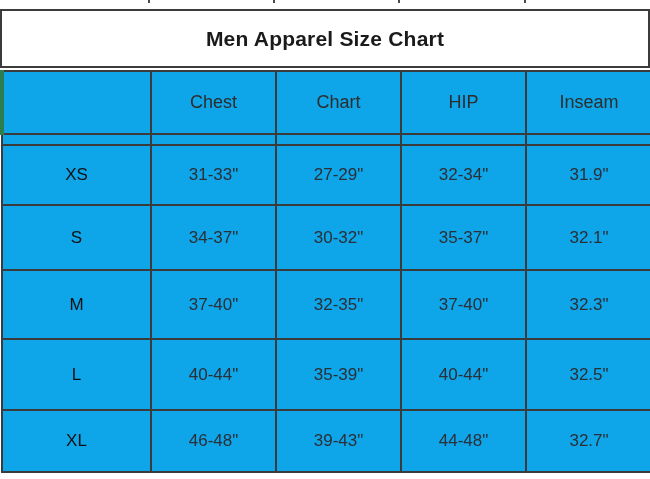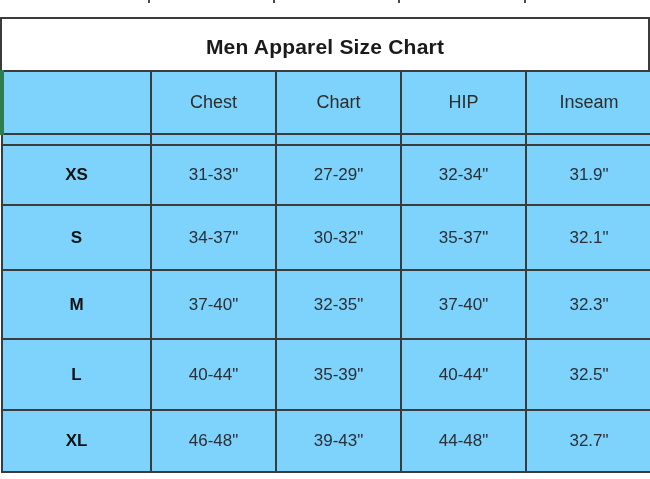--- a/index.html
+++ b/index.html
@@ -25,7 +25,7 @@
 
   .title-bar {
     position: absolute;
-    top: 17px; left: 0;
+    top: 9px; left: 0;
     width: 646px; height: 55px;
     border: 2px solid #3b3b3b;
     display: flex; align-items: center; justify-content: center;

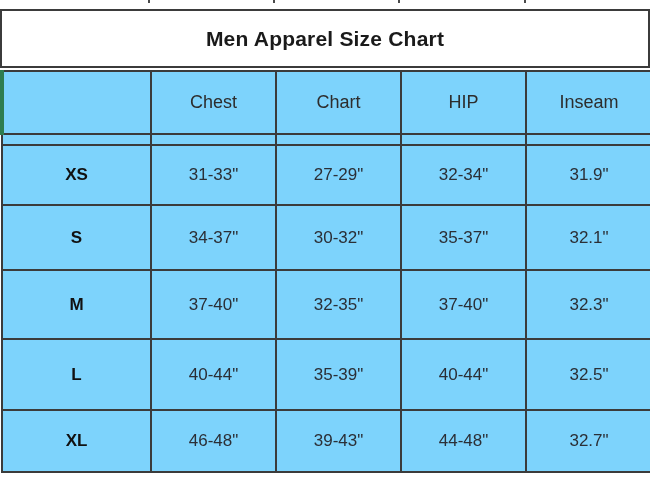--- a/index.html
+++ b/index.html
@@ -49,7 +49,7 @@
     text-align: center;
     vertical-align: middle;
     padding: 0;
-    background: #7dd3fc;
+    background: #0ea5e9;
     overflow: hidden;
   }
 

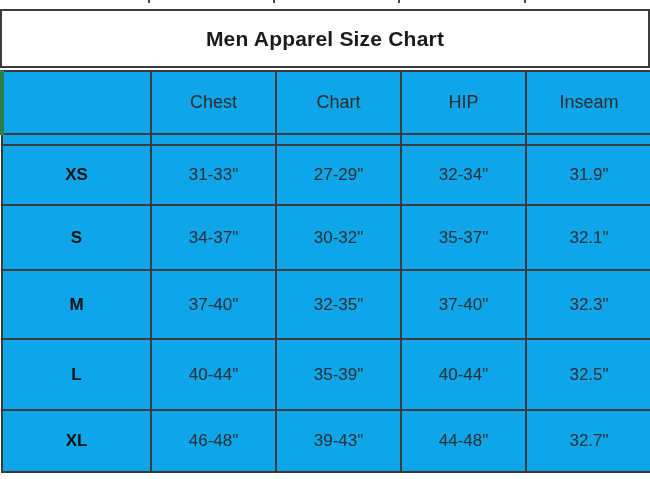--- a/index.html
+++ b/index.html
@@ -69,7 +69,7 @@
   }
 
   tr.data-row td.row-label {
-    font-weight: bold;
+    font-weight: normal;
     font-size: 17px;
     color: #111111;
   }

Brief: Which lines above include "align"? Show each of them by copying it.

Response area:
     display: flex; align-items: center; justify-content: center;
     text-align: center;
     vertical-align: middle;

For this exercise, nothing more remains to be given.